What is expected
Copy every line of the records that includes the word "emails".

____ Data to examine

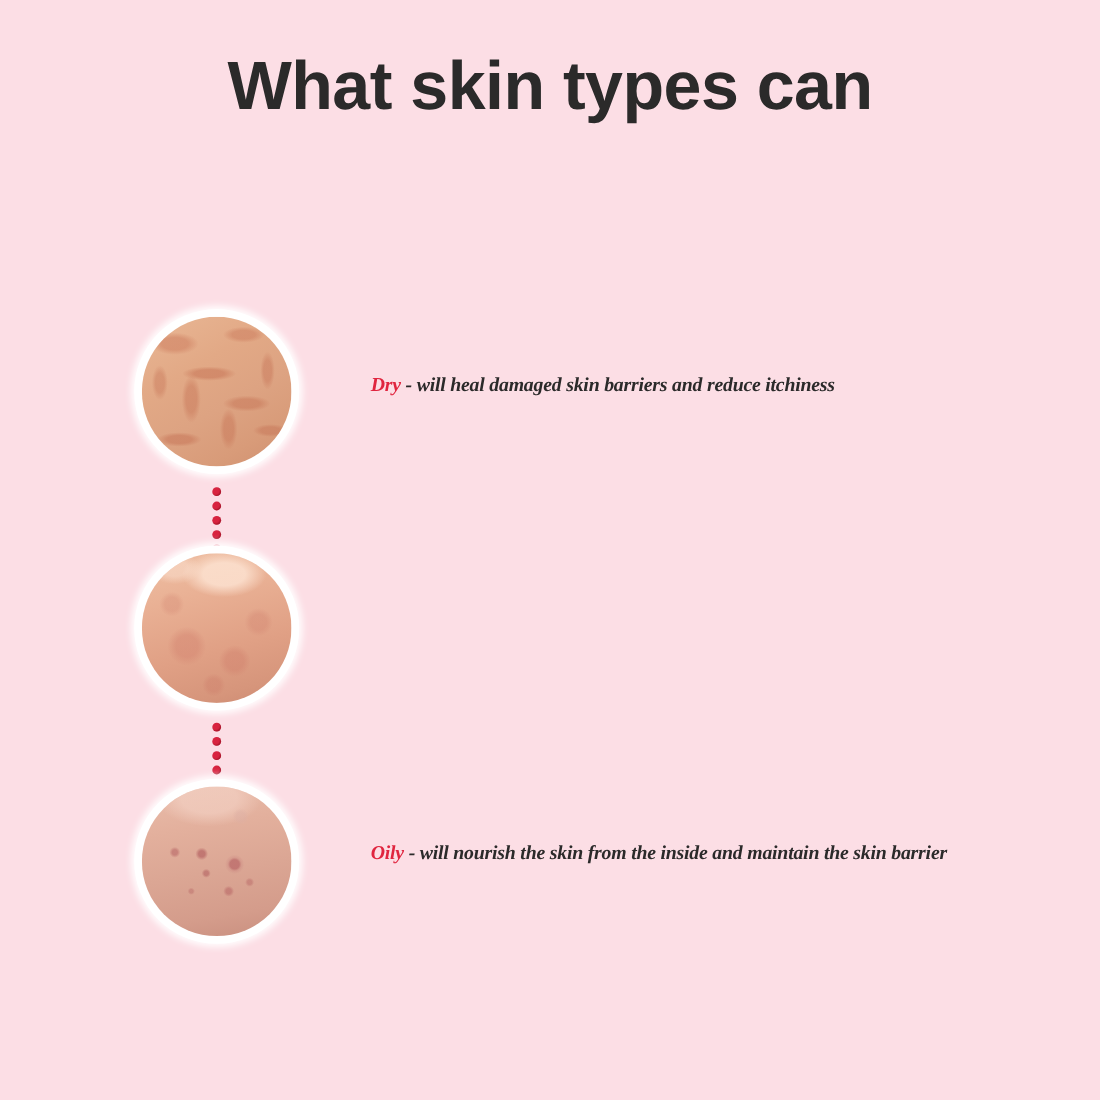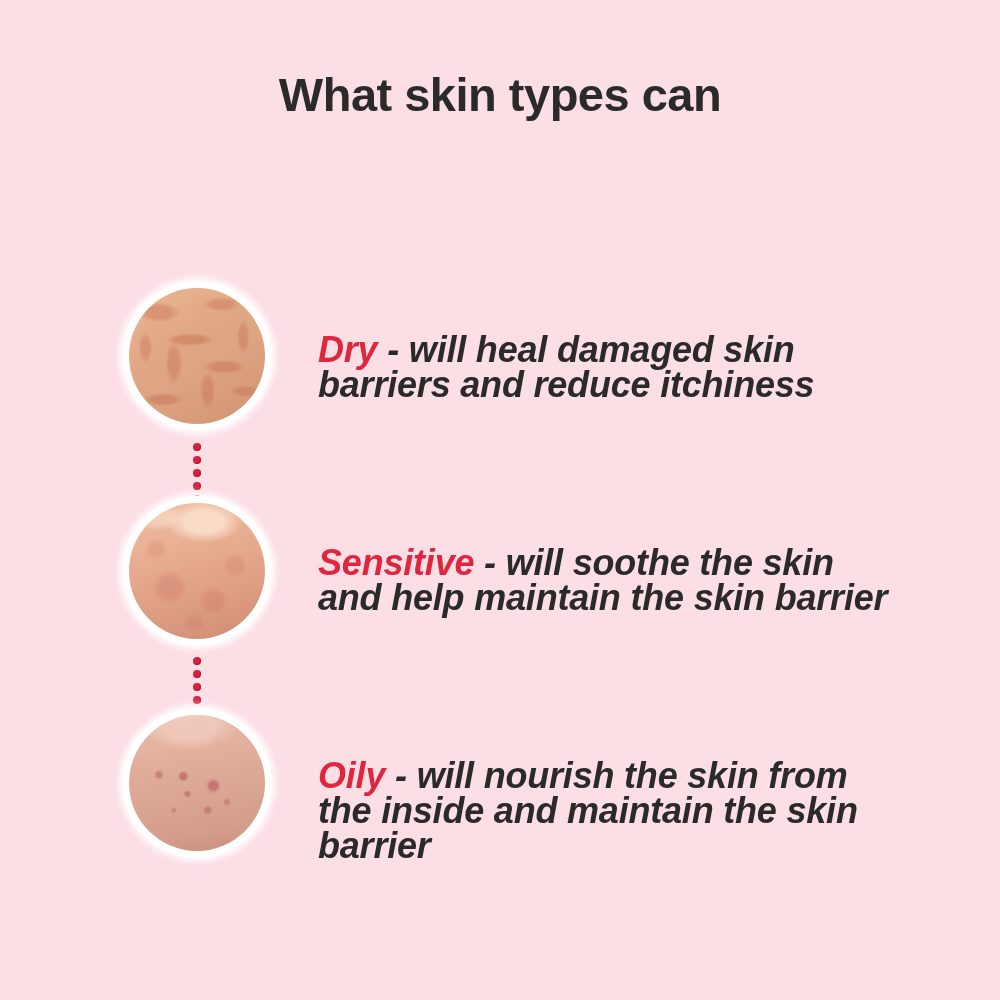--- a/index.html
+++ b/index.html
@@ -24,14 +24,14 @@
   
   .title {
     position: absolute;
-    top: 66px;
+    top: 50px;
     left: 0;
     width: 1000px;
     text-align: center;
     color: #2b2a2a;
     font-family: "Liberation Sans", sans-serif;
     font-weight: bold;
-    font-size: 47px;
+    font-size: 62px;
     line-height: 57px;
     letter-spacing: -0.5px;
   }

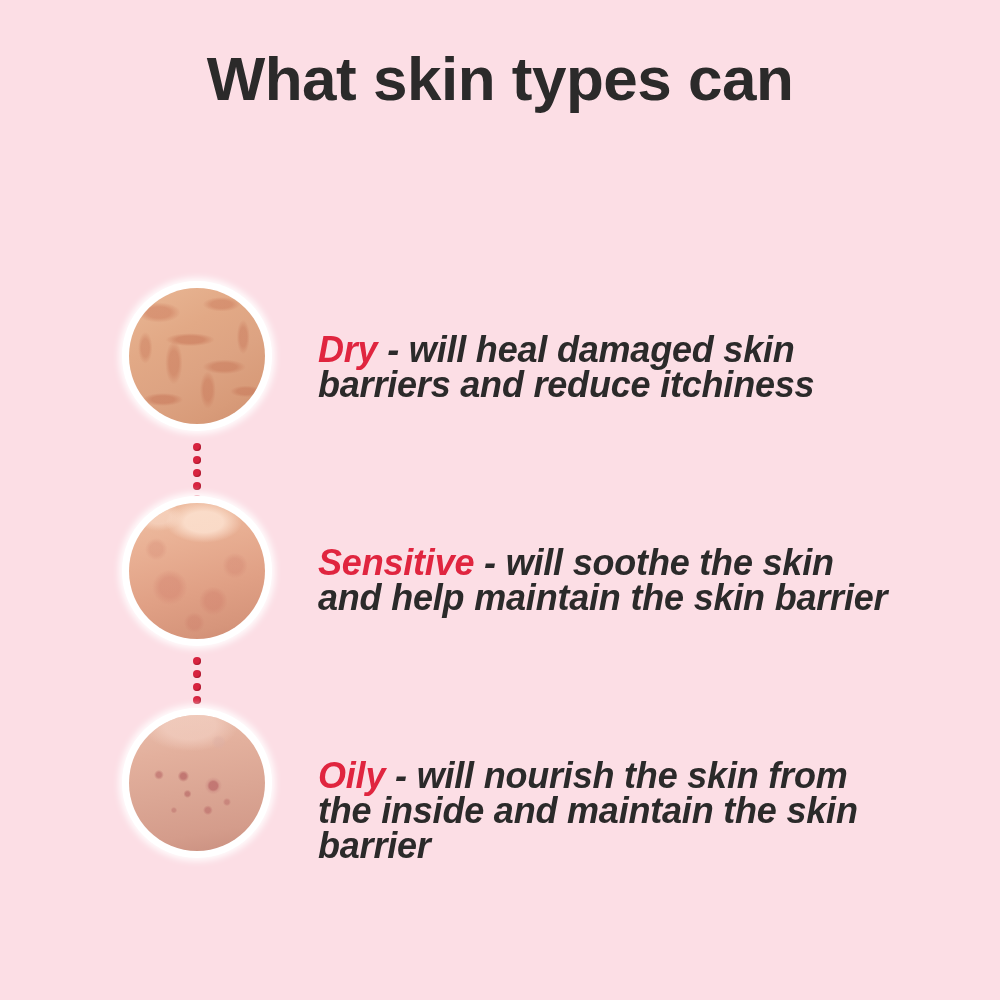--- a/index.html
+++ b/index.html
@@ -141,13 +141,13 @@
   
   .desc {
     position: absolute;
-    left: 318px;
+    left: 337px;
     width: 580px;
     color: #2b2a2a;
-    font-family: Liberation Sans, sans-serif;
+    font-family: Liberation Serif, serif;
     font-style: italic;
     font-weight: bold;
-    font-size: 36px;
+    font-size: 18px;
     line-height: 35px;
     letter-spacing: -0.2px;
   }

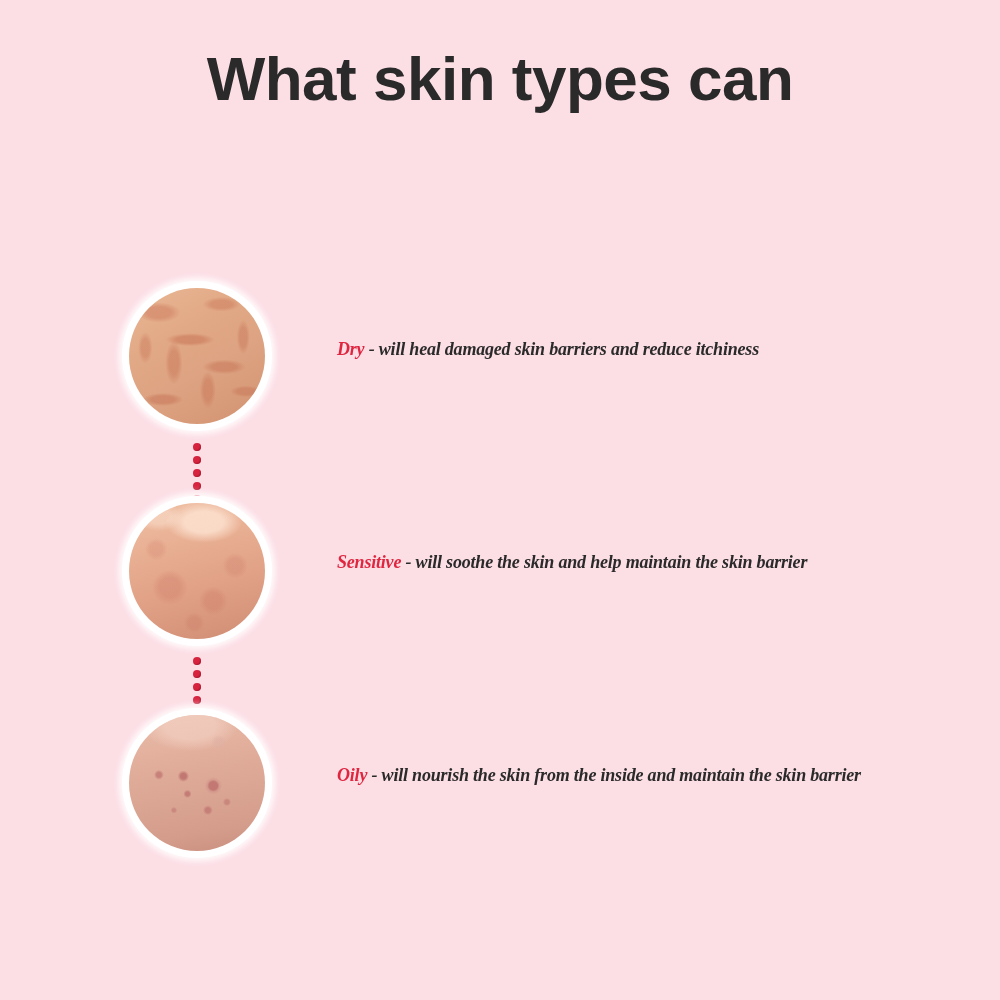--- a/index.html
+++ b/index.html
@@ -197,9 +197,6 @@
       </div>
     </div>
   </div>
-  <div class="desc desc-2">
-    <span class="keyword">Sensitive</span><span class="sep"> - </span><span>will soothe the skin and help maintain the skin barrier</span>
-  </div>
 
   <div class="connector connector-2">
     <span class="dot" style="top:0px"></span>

________
____ Data to examine

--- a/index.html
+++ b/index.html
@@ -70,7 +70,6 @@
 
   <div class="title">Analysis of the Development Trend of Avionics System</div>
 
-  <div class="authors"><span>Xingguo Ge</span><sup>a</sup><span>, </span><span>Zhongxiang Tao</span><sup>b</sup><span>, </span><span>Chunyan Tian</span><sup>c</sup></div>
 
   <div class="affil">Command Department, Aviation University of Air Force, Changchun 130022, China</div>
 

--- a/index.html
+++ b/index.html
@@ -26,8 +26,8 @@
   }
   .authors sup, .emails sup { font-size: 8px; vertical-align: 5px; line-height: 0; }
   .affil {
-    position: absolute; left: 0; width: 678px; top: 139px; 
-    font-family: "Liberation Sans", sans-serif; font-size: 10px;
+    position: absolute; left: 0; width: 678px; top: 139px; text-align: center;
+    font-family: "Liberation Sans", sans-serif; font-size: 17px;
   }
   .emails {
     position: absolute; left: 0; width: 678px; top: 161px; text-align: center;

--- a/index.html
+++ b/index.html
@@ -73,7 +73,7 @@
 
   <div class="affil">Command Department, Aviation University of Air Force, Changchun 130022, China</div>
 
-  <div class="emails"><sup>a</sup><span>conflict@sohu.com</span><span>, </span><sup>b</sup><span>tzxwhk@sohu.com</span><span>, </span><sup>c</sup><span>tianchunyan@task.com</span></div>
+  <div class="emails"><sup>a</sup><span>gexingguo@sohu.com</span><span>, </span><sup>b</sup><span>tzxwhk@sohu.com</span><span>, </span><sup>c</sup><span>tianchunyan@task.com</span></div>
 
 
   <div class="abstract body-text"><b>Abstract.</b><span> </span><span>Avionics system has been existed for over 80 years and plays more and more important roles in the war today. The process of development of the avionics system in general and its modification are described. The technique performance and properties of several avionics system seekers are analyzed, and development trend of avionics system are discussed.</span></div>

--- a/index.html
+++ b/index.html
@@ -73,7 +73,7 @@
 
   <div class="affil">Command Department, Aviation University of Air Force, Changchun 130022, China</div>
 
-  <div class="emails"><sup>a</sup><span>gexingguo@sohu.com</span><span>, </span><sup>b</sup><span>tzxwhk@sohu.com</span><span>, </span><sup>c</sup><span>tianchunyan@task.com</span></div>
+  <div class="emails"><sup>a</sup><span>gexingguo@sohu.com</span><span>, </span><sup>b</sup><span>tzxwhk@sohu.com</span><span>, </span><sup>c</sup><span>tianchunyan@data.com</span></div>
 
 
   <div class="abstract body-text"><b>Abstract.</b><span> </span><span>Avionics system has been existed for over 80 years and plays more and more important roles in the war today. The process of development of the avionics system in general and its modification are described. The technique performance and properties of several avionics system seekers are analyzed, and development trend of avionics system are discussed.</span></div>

________

Task output
   .authors sup, .emails sup { font-size: 8px; vertical-align: 5px; line-height: 0; }
   .emails {
-  <div class="emails"><sup>a</sup><span>conflict@sohu.com</span><span>, </span><sup>b</sup><span>tzxwhk@sohu.com</span><span>, </span><sup>c</sup><span>tianchunyan@task.com</span></div>
+  <div class="emails"><sup>a</sup><span>gexingguo@sohu.com</span><span>, </span><sup>b</sup><span>tzxwhk@sohu.com</span><span>, </span><sup>c</sup><span>tianchunyan@task.com</span></div>
-  <div class="emails"><sup>a</sup><span>gexingguo@sohu.com</span><span>, </span><sup>b</sup><span>tzxwhk@sohu.com</span><span>, </span><sup>c</sup><span>tianchunyan@task.com</span></div>
+  <div class="emails"><sup>a</sup><span>gexingguo@sohu.com</span><span>, </span><sup>b</sup><span>tzxwhk@sohu.com</span><span>, </span><sup>c</sup><span>tianchunyan@data.com</span></div>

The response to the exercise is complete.